When I first began to paint, I used to go to the ancient village and pick up pieces of pottery and copy the designs. That is how I learned to paint. But now, I just close my eyes and see designs and I paint them.
— Nampeyo, 1920s

Kate Cory, an artist and photographer who lived among the Hopi from 1905 to 1912 at Oraibi and Walpi, wrote that Nampeyo used sheep bones in the fire, which are believed to have made the fire hot or made the pottery whiter, and smoothed the fired pots with a plant with a red blossom. Both techniques are ancient Tewa pottery practices. Nampeyo used up to five different clays in one creation when the usual was two.

Nampeyo and her husband traveled to Chicago in 1898 to exhibit her pottery. Between 1905 and 1907, she produced and sold pottery out of a pueblo-like structure called Hopi House, a tourist attraction (combination of museum, curio shop, theatre, and living space for Native American dancers and artists) at the Grand Canyon lodge, operated by the Fred Harvey Company. She exhibited in 1910 at the Chicago United States Land and Irrigation Exposition.

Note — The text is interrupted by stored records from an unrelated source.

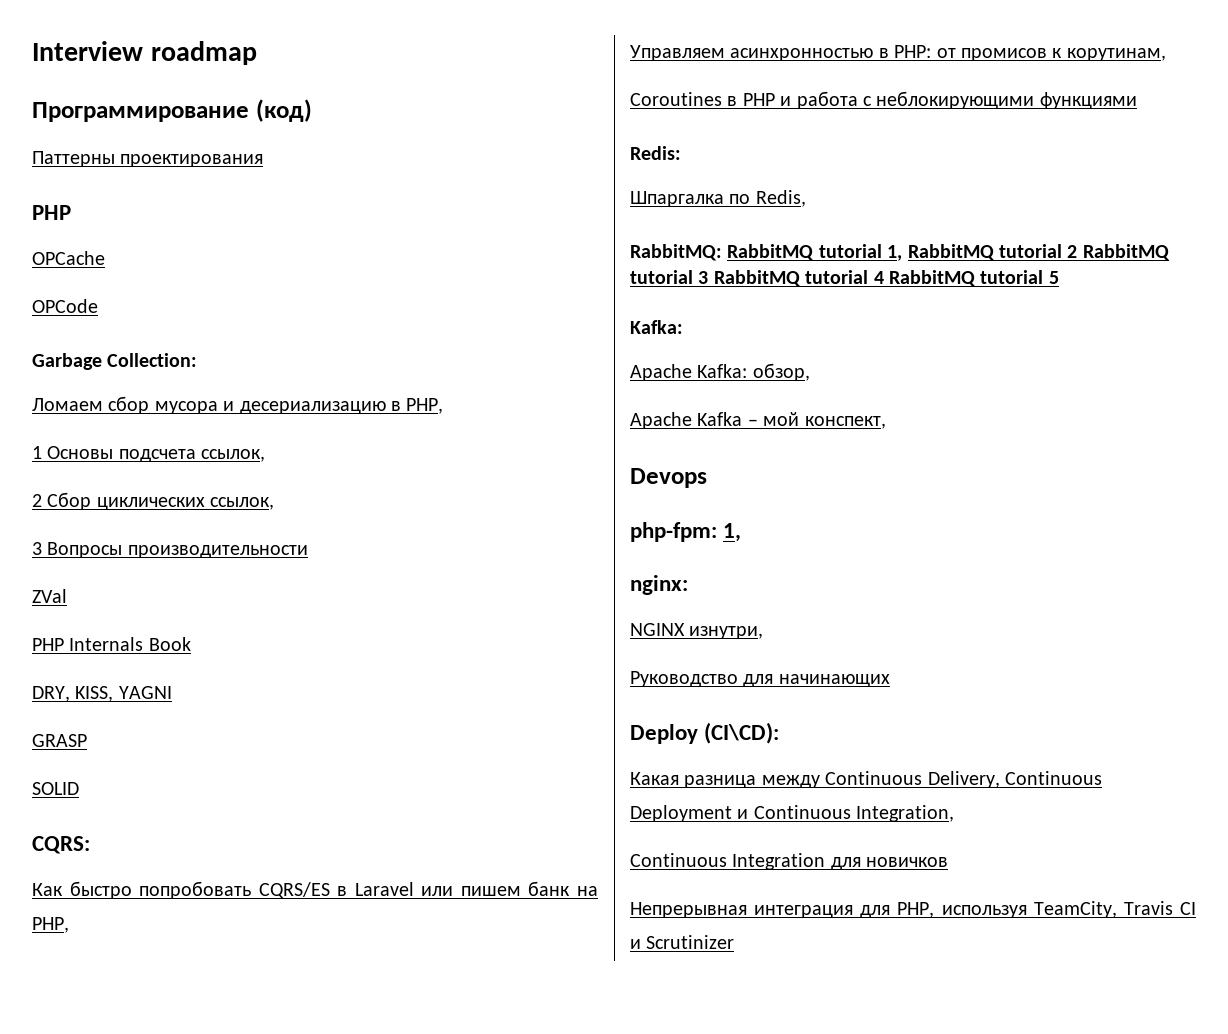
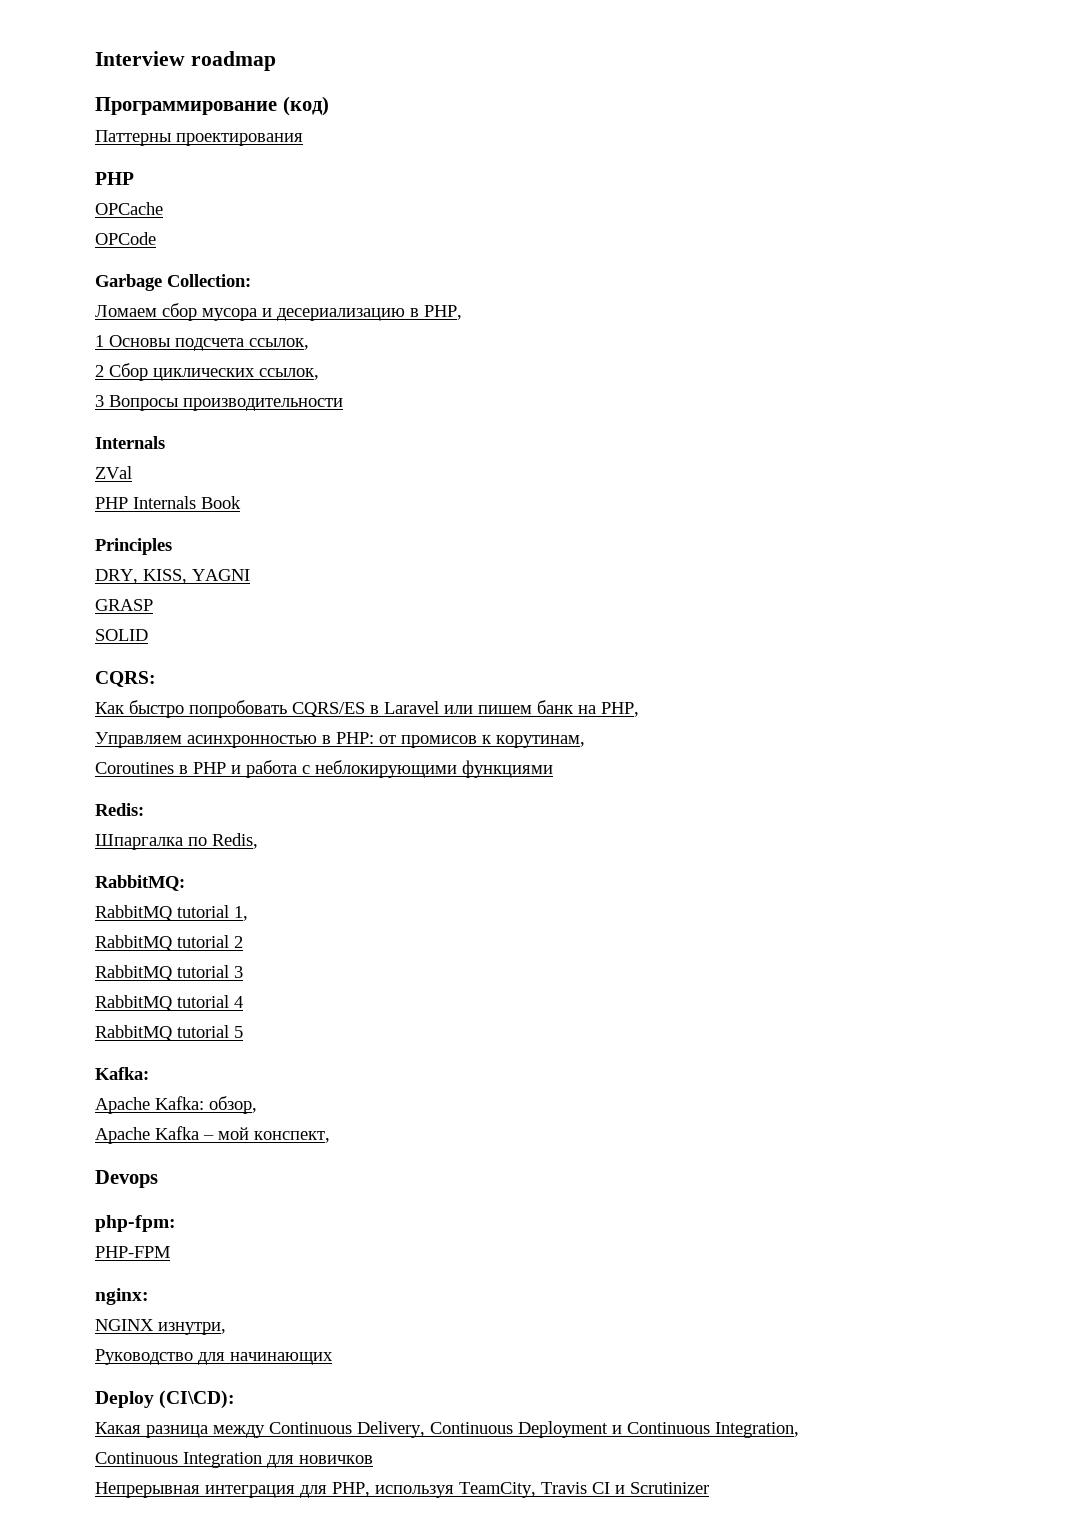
(308, 551) none -> [95,436,165,449] // Internals
(191, 644) none -> [95,538,172,555] // Principles
(722, 252) none -> (185, 883) //
(903, 253) none -> (248, 913) //
(1078, 251) none -> (243, 942) //
(709, 277) none -> (243, 972) //
(884, 277) none -> (243, 1002) //
[723,523,742,542] 1, -> [95,1246,170,1258] // PHP-FPM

One of her famous patterns, the migration pattern, represented the migration of the Hopi people, with feather and bird-claw motifs. An example is a 1930s vase in the collection of the Smithsonian Institution's National Museum of the American Indian in Washington, D.C. Her work is distinguished by the shapes of the pottery and the designs. She made wide, low, rounded, shaped pottery and, in later years, tall jars. Many of her works are identifiable by her "recognizable designs" and "her artistic idiosyncrasies."

Nampeyo's photograph was often used on travel brochures for the American southwest.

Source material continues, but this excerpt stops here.